Hello folks. I just installed my Corsa touring catback. So far that's my only mod. What a difference in sound! It's nice and mellow idling or cruising, but screams under hard accel. Very cool. Maybe it's my imagination, but it seems to rev easier now. 

I'm thinking of slp long tube headers as my next step up exhaust wise. Any other recommendations? Attached are a couple pics of my new exhaust.


----------



## GTOsarge (Oct 9, 2007)

Nice. Looks great.


----------



## NJG8GT (Nov 14, 2007)

*still undecided*



fiddler_red said:


> Hello folks. I just installed my Corsa touring catback. So far that's my only mod. What a difference in sound! It's nice and mellow idling or cruising, but screams under hard accel. Very cool. Maybe it's my imagination, but it seems to rev easier now.
> 
> I'm thinking of slp long tube headers as my next step up exhaust wise. Any other recommendations? Attached are a couple pics of my new exhaust.

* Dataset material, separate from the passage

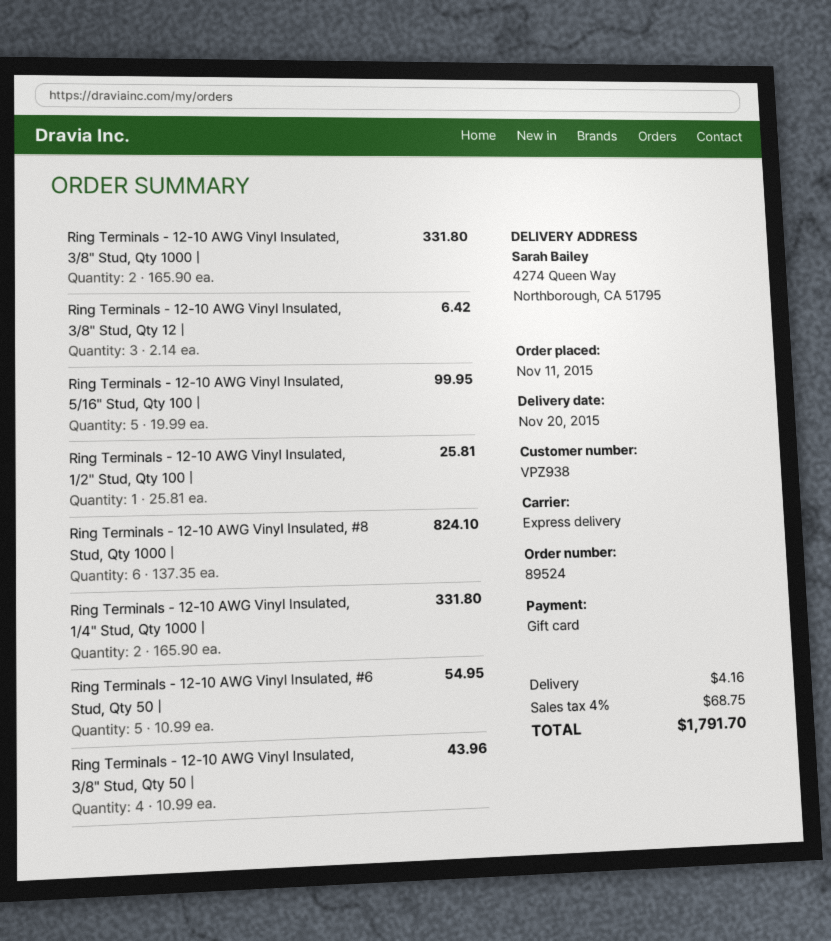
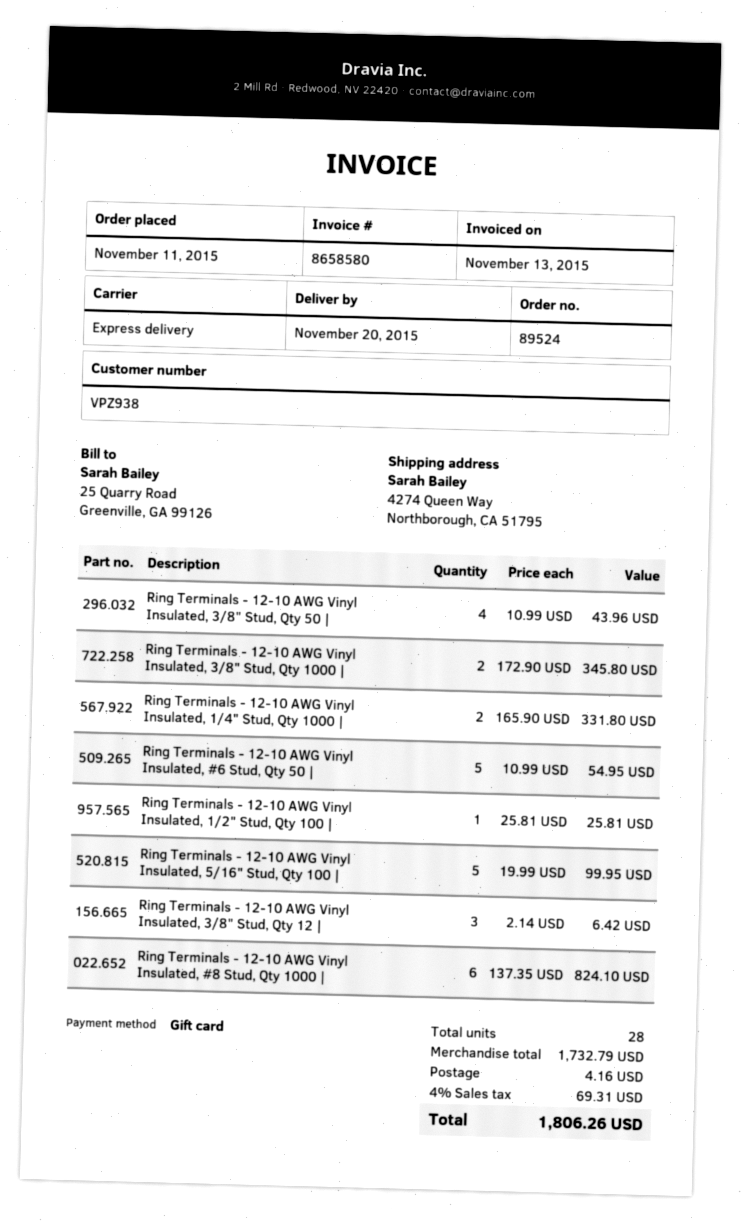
Ring Terminals - 12-10 AWG Vinyl Insulated, 3/8" Stud, Qty 1000 |: 2 x 165.90 = 331.80 -> 2 x 172.90 = 345.80
tax: 4% = 68.75 -> 4% = 69.31
total: 1791.70 -> 1806.26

Im still undecided corsa sport, magnaflow, or custom flowmaster exhaust.


----------



## PDQ GTO (Jun 21, 2007)

Fiddler Red, looks sweet, and clean. :cheers Clearance OK on the left by the Dif, looks kind of close, might raddle? Don't know, could be just the angle of the Pic. BTW, one thing I did was to tear off that stupid flap at the rear, does nothing and makes the rear look goofy, my.02.
I have SLP longtubes on order, will let you know once they are installed...arty:


----------



## NJG8GT (Nov 14, 2007)

*Nice*

Yea, Im still up in air. Some guys say magnaflow and now some say corsa sport. How does the touring sound, like stock? Just wondering. I want a more aggressive sound than stock. Corsa is a nice system. I guess you pay for what you get.


----------



## PDQ GTO (Jun 21, 2007)

NJgoat said:


> Yea, Im still up in air. Some guys say magnaflow and now some say corsa sport. How does the touring sound, like stock? Just wondering. I want a more aggressive sound than stock. Corsa is a nice system. I guess you pay for what you get.


If you're looking for an aggressive exhaust note you may want to consider the SLP longtubes and LMI. This set-up is about as "in your face" as you can get...:seeya:


----------



## cwbimp (Nov 8, 2006)

the sound would be even better with the kooks lt headers and cat deletes i have the magnaflow with the kooks oo be ready to have fun putting those long tube headers on


----------



## NJG8GT (Nov 14, 2007)

*Custom exhaust*

Monday Christmas eve the local five star muffler man told me to drop her off in the morning and he would put her on lift to do some measuring. He then told me over Christmas he would come up with something using flowmasters. He has done probally eight exhaust systems for me using orignal series 40 and never let me down yet. He really placed the pipes where they are tucked nice and tight underneath. We shall see what he comes up with. Can't freakin wait.


----------



## magpie5 (May 23, 2015)

I wish Corsa still made the touring kit. I'd like to get one.


----------